## Task inputs:
[Start of section]
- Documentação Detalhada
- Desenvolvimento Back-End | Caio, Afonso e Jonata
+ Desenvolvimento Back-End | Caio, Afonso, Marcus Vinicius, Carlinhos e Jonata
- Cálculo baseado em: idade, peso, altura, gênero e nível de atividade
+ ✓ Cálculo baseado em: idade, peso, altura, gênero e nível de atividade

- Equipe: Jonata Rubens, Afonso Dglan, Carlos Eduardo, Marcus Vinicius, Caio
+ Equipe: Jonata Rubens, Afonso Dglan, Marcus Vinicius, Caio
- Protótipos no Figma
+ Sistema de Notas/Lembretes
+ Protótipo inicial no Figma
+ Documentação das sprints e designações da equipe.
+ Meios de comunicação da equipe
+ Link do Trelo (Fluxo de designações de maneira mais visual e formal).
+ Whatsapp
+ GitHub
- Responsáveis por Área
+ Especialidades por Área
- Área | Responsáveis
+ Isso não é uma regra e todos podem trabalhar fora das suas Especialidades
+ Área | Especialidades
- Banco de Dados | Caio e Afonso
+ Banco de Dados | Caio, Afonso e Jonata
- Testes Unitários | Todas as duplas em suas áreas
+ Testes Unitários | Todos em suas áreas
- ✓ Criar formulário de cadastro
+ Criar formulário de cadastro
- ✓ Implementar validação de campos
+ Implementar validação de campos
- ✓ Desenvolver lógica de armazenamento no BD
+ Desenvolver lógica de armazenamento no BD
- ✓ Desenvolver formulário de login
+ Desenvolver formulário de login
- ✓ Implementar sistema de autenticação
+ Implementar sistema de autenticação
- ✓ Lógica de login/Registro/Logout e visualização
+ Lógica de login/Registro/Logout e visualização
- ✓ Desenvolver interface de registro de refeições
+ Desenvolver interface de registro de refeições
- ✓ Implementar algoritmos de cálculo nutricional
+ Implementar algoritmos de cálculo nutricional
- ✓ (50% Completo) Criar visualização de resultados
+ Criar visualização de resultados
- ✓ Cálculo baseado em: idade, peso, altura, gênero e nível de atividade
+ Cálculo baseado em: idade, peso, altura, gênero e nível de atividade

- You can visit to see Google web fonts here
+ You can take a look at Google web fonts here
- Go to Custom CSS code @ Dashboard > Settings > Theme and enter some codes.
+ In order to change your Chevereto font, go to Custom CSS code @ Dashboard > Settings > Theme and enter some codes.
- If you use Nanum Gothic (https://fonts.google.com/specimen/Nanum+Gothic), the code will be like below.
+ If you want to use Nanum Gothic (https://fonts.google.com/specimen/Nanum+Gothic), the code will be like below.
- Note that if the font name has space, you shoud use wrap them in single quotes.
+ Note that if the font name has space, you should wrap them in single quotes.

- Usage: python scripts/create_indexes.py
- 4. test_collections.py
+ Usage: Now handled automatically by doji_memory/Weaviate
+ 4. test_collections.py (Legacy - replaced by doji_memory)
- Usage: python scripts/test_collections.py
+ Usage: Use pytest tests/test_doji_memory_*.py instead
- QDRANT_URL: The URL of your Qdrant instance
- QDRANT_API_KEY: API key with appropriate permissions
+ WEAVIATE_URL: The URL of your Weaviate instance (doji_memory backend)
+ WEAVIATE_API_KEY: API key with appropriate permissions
[End of section]
## Exercise brief:
Output all of the records above unchanged.

## Task answer:
- Documentação Detalhada
- Desenvolvimento Back-End | Caio, Afonso e Jonata
+ Desenvolvimento Back-End | Caio, Afonso, Marcus Vinicius, Carlinhos e Jonata
- Cálculo baseado em: idade, peso, altura, gênero e nível de atividade
+ ✓ Cálculo baseado em: idade, peso, altura, gênero e nível de atividade

- Equipe: Jonata Rubens, Afonso Dglan, Carlos Eduardo, Marcus Vinicius, Caio
+ Equipe: Jonata Rubens, Afonso Dglan, Marcus Vinicius, Caio
- Protótipos no Figma
+ Sistema de Notas/Lembretes
+ Protótipo inicial no Figma
+ Documentação das sprints e designações da equipe.
+ Meios de comunicação da equipe
+ Link do Trelo (Fluxo de designações de maneira mais visual e formal).
+ Whatsapp
+ GitHub
- Responsáveis por Área
+ Especialidades por Área
- Área | Responsáveis
+ Isso não é uma regra e todos podem trabalhar fora das suas Especialidades
+ Área | Especialidades
- Banco de Dados | Caio e Afonso
+ Banco de Dados | Caio, Afonso e Jonata
- Testes Unitários | Todas as duplas em suas áreas
+ Testes Unitários | Todos em suas áreas
- ✓ Criar formulário de cadastro
+ Criar formulário de cadastro
- ✓ Implementar validação de campos
+ Implementar validação de campos
- ✓ Desenvolver lógica de armazenamento no BD
+ Desenvolver lógica de armazenamento no BD
- ✓ Desenvolver formulário de login
+ Desenvolver formulário de login
- ✓ Implementar sistema de autenticação
+ Implementar sistema de autenticação
- ✓ Lógica de login/Registro/Logout e visualização
+ Lógica de login/Registro/Logout e visualização
- ✓ Desenvolver interface de registro de refeições
+ Desenvolver interface de registro de refeições
- ✓ Implementar algoritmos de cálculo nutricional
+ Implementar algoritmos de cálculo nutricional
- ✓ (50% Completo) Criar visualização de resultados
+ Criar visualização de resultados
- ✓ Cálculo baseado em: idade, peso, altura, gênero e nível de atividade
+ Cálculo baseado em: idade, peso, altura, gênero e nível de atividade

- You can visit to see Google web fonts here
+ You can take a look at Google web fonts here
- Go to Custom CSS code @ Dashboard > Settings > Theme and enter some codes.
+ In order to change your Chevereto font, go to Custom CSS code @ Dashboard > Settings > Theme and enter some codes.
- If you use Nanum Gothic (https://fonts.google.com/specimen/Nanum+Gothic), the code will be like below.
+ If you want to use Nanum Gothic (https://fonts.google.com/specimen/Nanum+Gothic), the code will be like below.
- Note that if the font name has space, you shoud use wrap them in single quotes.
+ Note that if the font name has space, you should wrap them in single quotes.

- Usage: python scripts/create_indexes.py
- 4. test_collections.py
+ Usage: Now handled automatically by doji_memory/Weaviate
+ 4. test_collections.py (Legacy - replaced by doji_memory)
- Usage: python scripts/test_collections.py
+ Usage: Use pytest tests/test_doji_memory_*.py instead
- QDRANT_URL: The URL of your Qdrant instance
- QDRANT_API_KEY: API key with appropriate permissions
+ WEAVIATE_URL: The URL of your Weaviate instance (doji_memory backend)
+ WEAVIATE_API_KEY: API key with appropriate permissions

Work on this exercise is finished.